The findings of the paper and the aggregated results of vulnerability at climate region scale contribute to a more comprehensive information base for adaptation and risk reduction. Various approaches within the international discourse, for example, the Reasons of Concern of past IPCC reports (IPCC 2007, 2012, 2014a) and also the discussion of Shared-Socio-Economic Pathways often avoid being spatially specific. While this approach is strategically useful for the communication of results to heads of state, a systematic and informed enhancement of climate risk management and climate resilient development requires also information on where regional or spatial priorities should be. In this regard, the paper shows not only climate regions that should be targeted as a priority but also reveals spatial patterns of human vulnerability that span over different climate regions. That means, independent of a specific climate hazard, international and transnational adaptation approaches are needed that can build capacities at the local, national and regional levels to enhance adaptation and risk reduction. While different approaches exist to measure vulnerability at the global scale, two very comprehensive approaches differ in terms of single-country values or specific indicators, but their relative ranking of vulnerability higher or lower compared with another country or region points in the same direction. Consequently, our paper provides evidence about the fact that high agreement and robustness exist in terms of the spatial patterns of high and low vulnerability at the level of climate regions. These global patterns can inform future adaptation and risk reduction policies in the sense that they indicate the importance of the coordination of such policies beyond national borders, particularly in climate regions classified as most vulnerable. These regions need a climate resilient development approach that addresses the broader development deficits.
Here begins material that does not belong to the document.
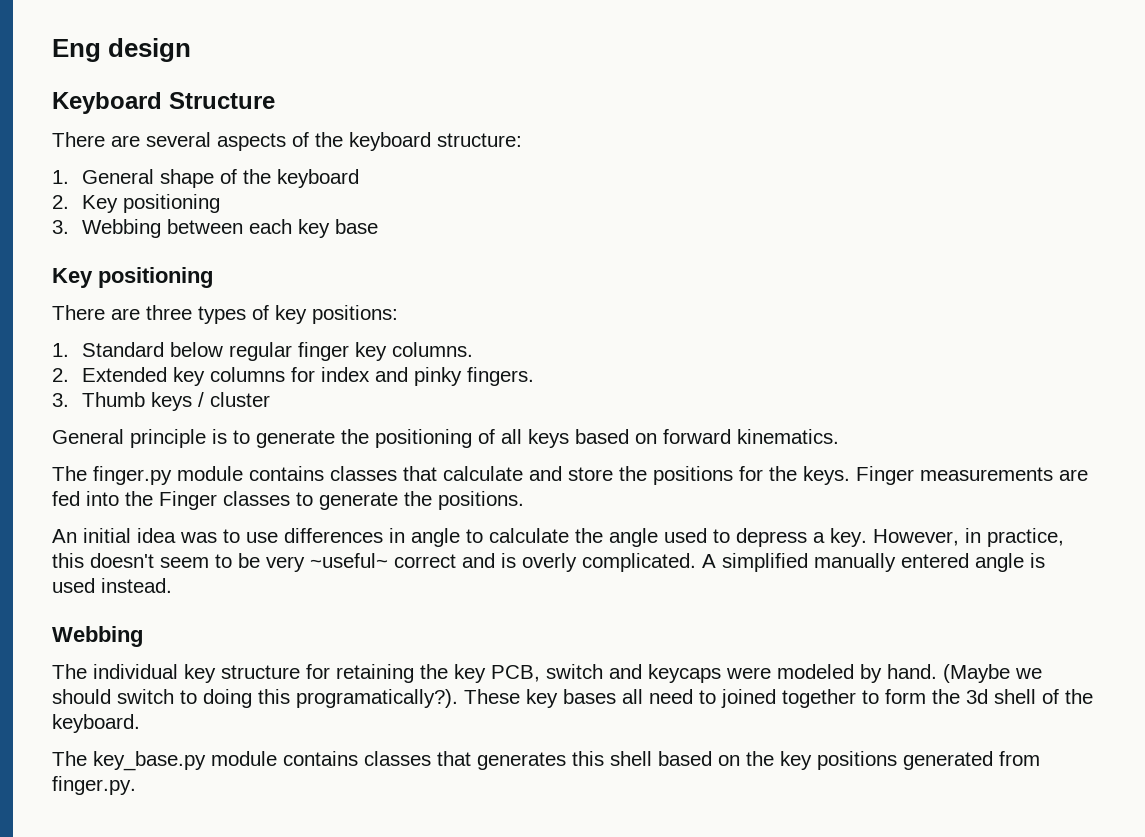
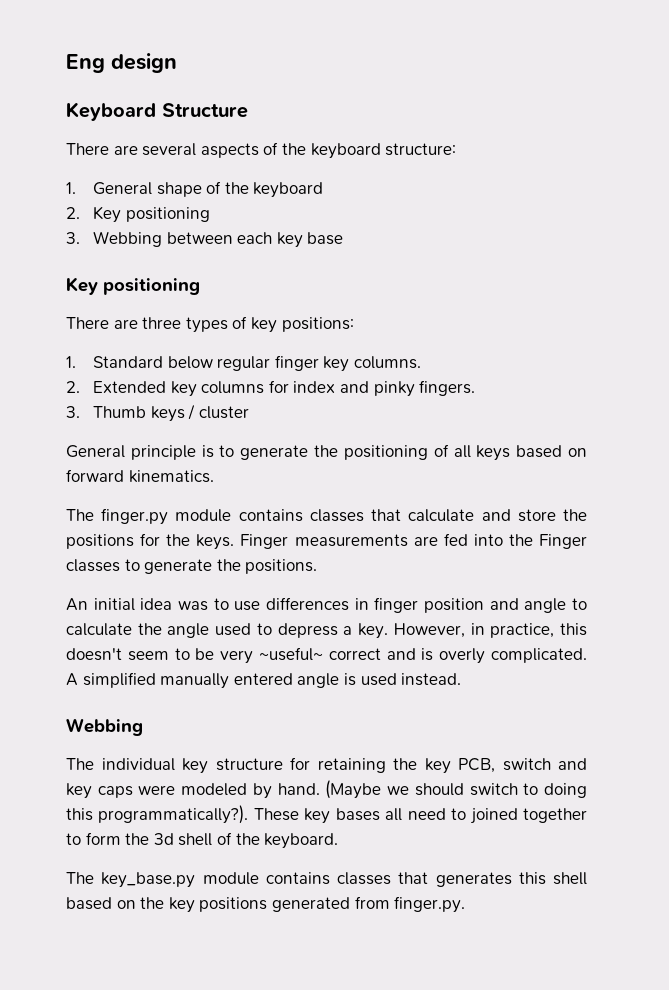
(405, 535) none -> [374,597,519,613] finger position and
[648,664,721,683] keycaps -> [66,783,133,799] key caps
[296,689,458,708] programatically?). -> [98,805,249,824] programmatically?).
Finally, the analysis also reveals limitations of the global assessments. The ranking of each region is influenced by a variety of factors and indicators. Consequently, the ranking of a region alone does not explain the specific development challenges and vulnerability profiles of the countries within it. Nevertheless, the global assessment does show that some global hotspots of human vulnerability have a spatial concentration, for example, in central and Sub-Saharan Africa. Our results underscore the necessity for stronger international cooperation and indicate that some of the structural vulnerabilities might require significant changes also in how we approach adaptation to climate change, shifting the focus from specific climate hazards towards the consideration of drivers of human vulnerability within these regions. This is an important message to agencies dealing with adaptation to climate change, human development programs and disaster risk reduction, since efforts to coordinate approaches to these issues are needed in regions where the lack of community resilience and the individual vulnerability of people is closely interwoven with structural vulnerability at the national and, importantly, the regional scale. Particularly in countries with persistent levels of poverty and severe governance challenges, international assistance and regional cooperation will be needed in order to provide conditions that enable different institutions and social groups to build resilience.